Task requirements: The answer must consist of every line in the records that contains the word "Werte".
Segment Start: Records provided
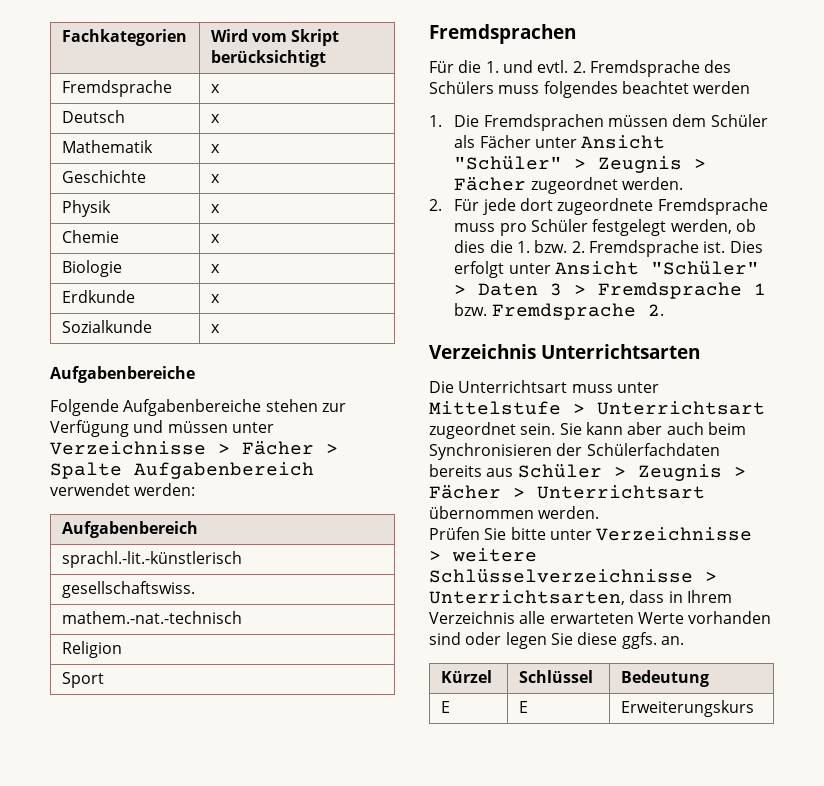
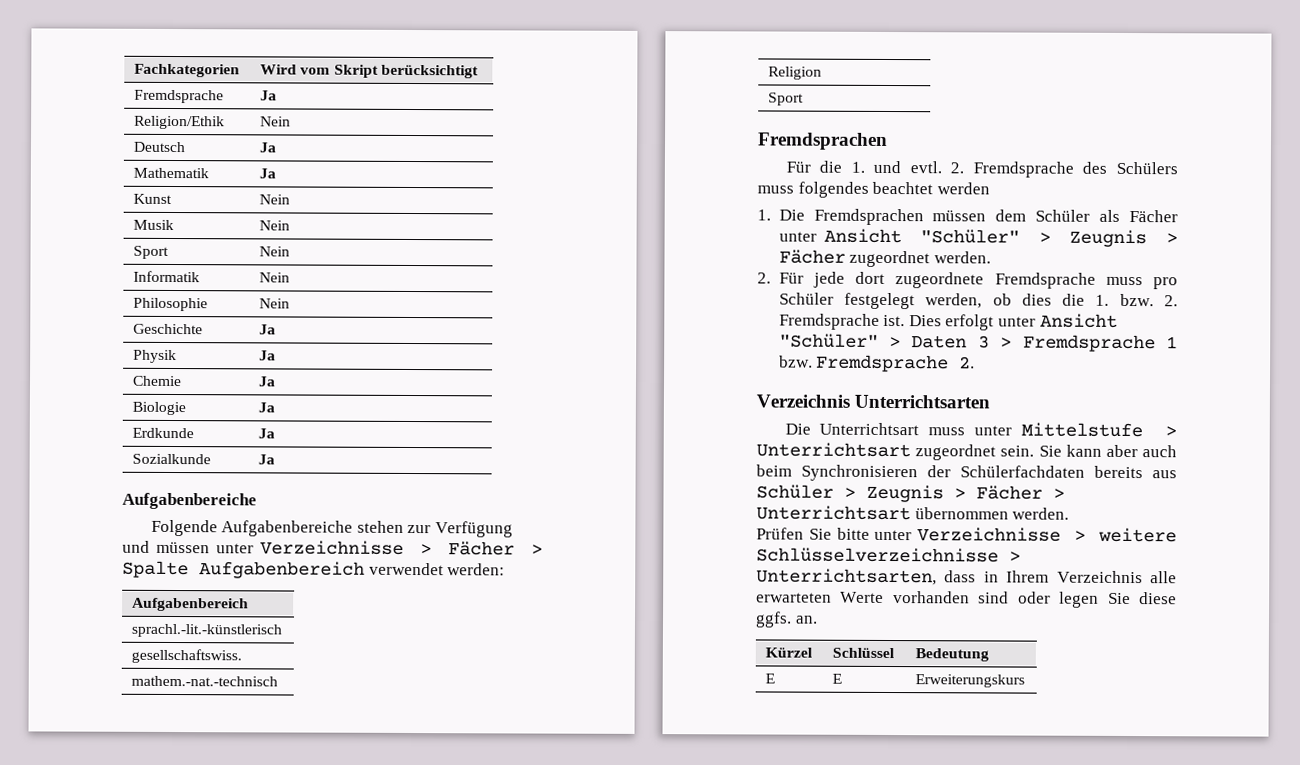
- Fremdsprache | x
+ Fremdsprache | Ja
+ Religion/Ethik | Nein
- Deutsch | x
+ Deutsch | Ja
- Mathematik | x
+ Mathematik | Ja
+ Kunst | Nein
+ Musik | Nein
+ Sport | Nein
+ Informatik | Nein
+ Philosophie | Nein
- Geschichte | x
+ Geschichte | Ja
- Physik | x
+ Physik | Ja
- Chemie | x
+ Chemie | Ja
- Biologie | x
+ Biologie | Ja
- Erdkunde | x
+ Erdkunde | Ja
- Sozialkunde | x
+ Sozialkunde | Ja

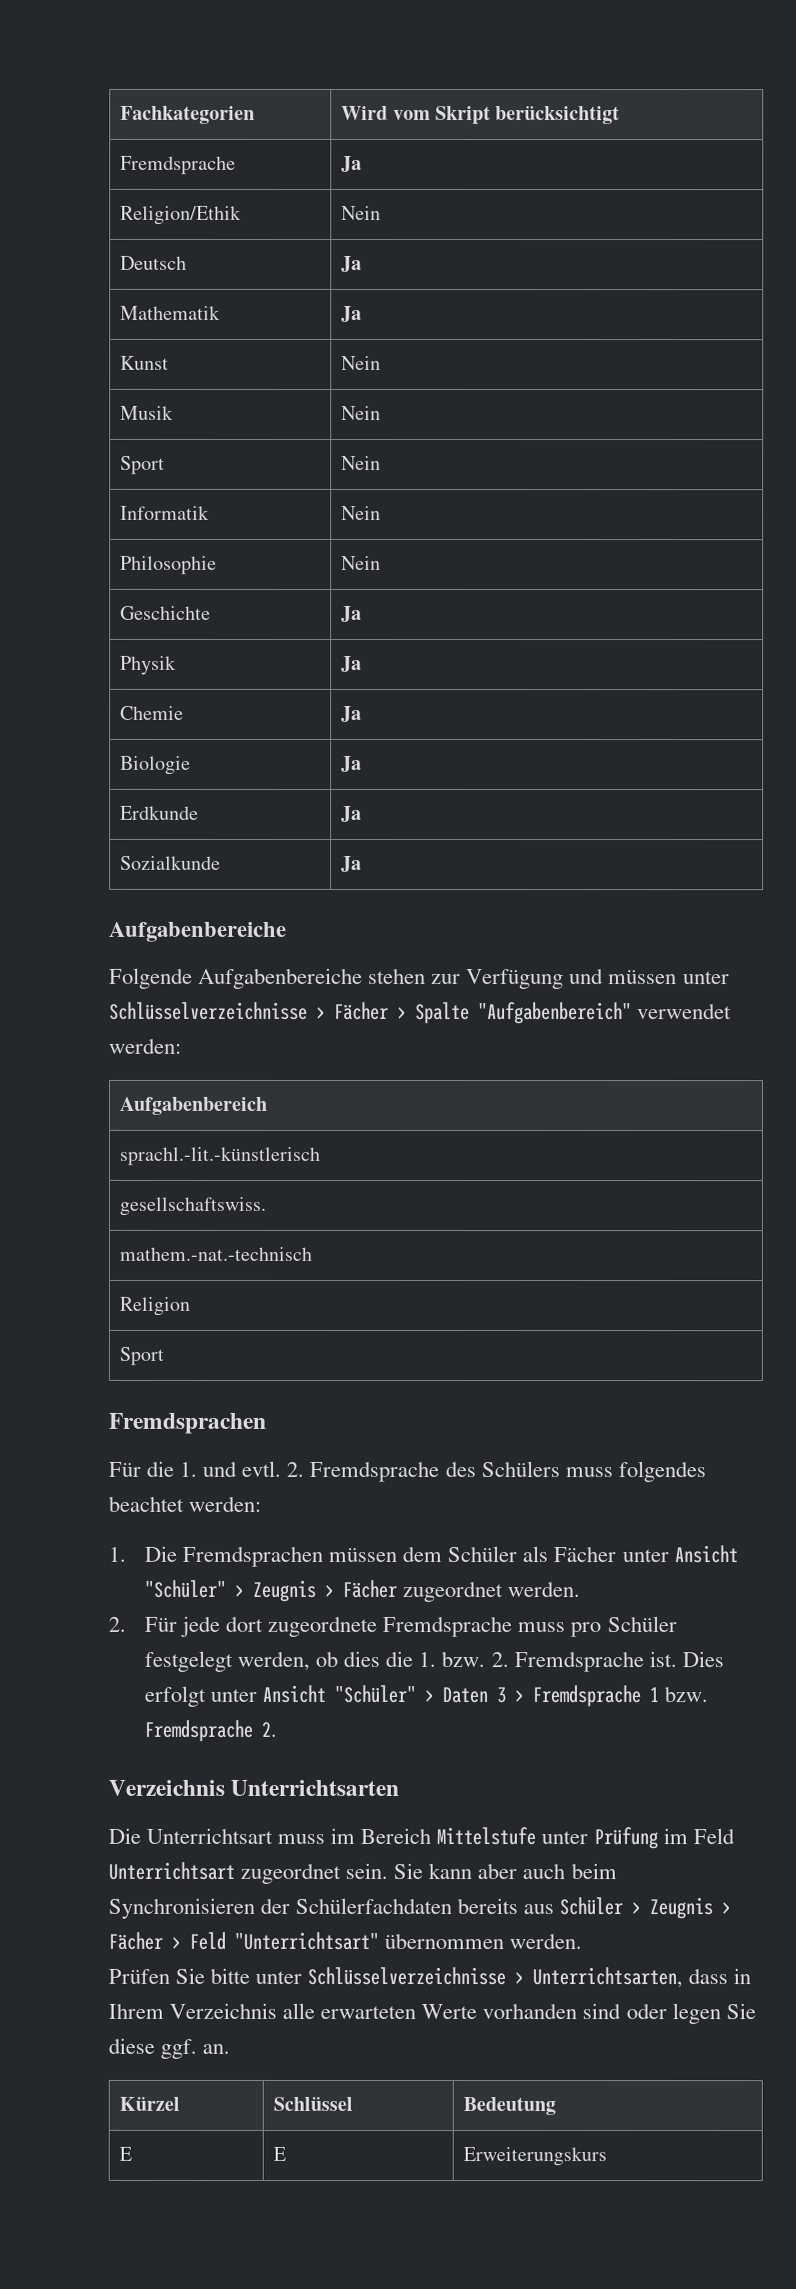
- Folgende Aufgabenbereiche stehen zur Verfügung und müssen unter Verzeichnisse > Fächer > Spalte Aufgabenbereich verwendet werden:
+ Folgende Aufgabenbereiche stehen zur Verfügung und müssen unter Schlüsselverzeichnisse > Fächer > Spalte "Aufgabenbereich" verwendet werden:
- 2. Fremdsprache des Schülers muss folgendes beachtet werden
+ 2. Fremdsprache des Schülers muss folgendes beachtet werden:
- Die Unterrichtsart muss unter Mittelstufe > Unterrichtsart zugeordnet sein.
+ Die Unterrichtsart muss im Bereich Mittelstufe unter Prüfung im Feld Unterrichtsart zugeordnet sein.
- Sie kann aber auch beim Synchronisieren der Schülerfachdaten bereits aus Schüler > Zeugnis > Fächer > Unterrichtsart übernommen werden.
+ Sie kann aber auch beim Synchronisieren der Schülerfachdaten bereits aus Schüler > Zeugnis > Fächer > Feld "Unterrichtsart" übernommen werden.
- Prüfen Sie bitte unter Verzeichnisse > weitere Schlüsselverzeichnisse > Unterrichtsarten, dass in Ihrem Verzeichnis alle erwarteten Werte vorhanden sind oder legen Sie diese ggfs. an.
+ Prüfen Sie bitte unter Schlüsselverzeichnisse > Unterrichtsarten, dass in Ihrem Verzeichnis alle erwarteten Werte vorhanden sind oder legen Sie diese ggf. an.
Segment End: Records provided
Segment Start: Records provided
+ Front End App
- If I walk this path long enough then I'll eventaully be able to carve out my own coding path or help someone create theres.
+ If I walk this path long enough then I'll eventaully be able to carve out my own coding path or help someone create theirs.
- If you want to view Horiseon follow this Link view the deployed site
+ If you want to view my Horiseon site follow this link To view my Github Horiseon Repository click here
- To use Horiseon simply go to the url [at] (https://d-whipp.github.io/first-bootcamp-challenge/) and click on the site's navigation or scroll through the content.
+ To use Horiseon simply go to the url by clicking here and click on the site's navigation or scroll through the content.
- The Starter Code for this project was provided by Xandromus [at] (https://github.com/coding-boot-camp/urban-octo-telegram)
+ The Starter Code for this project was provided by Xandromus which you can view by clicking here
Segment End: Records provided
Segment Start: Records provided
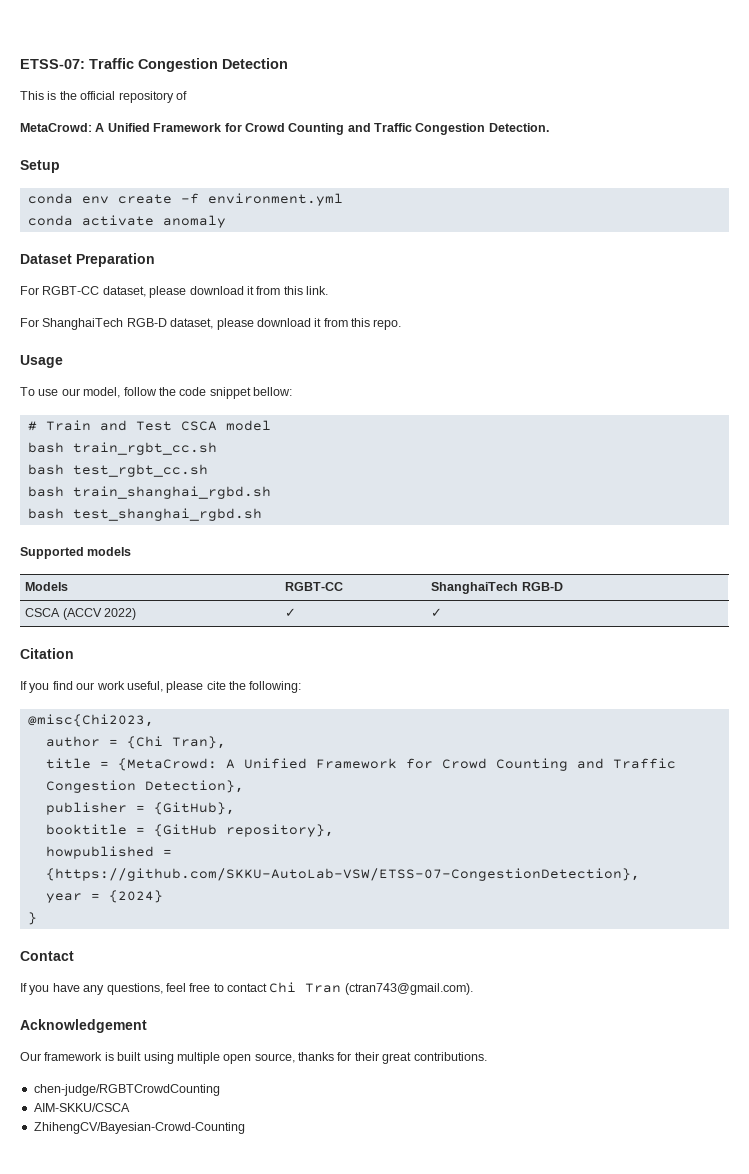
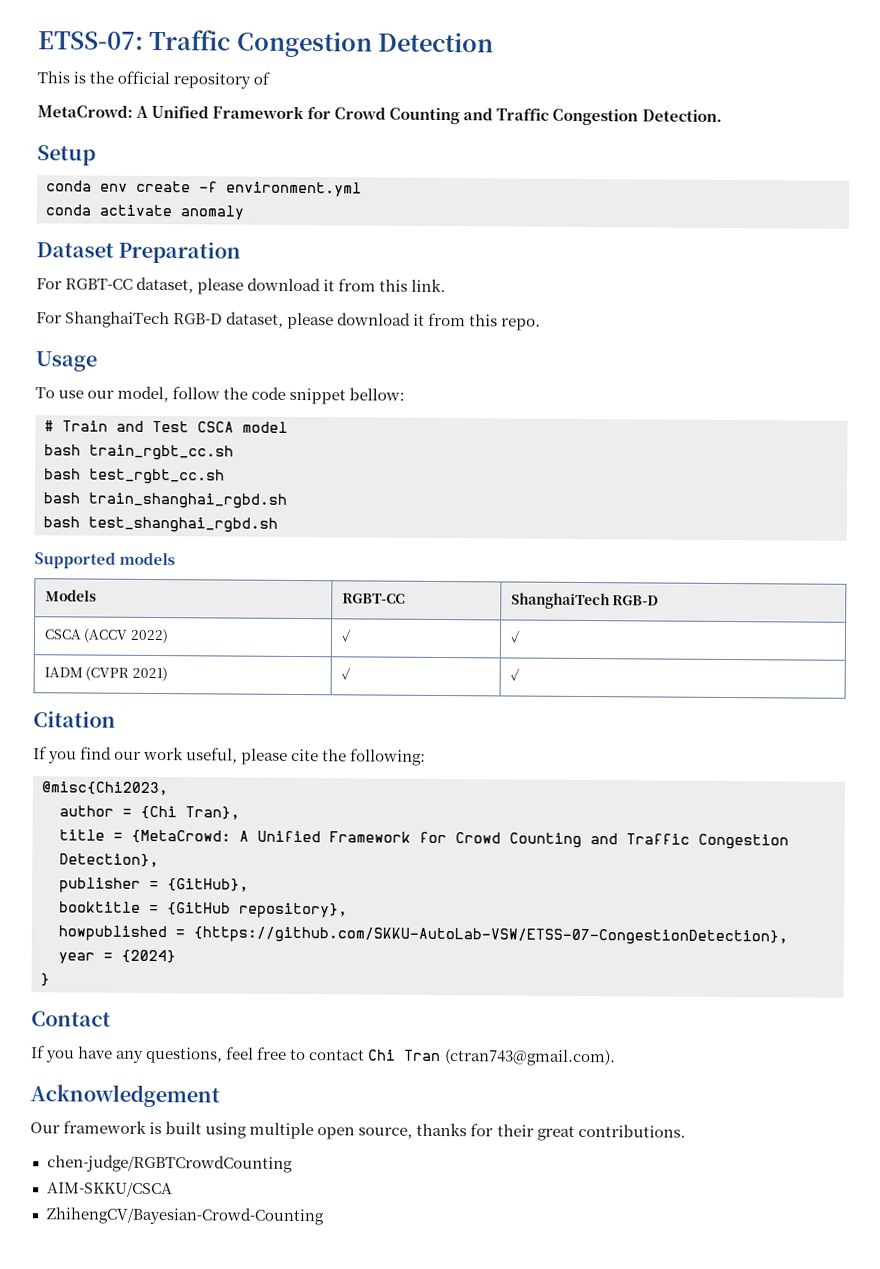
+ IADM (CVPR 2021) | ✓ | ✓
Segment End: Records provided
Solution:
- Prüfen Sie bitte unter Verzeichnisse > weitere Schlüsselverzeichnisse > Unterrichtsarten, dass in Ihrem Verzeichnis alle erwarteten Werte vorhanden sind oder legen Sie diese ggfs. an.
+ Prüfen Sie bitte unter Schlüsselverzeichnisse > Unterrichtsarten, dass in Ihrem Verzeichnis alle erwarteten Werte vorhanden sind oder legen Sie diese ggf. an.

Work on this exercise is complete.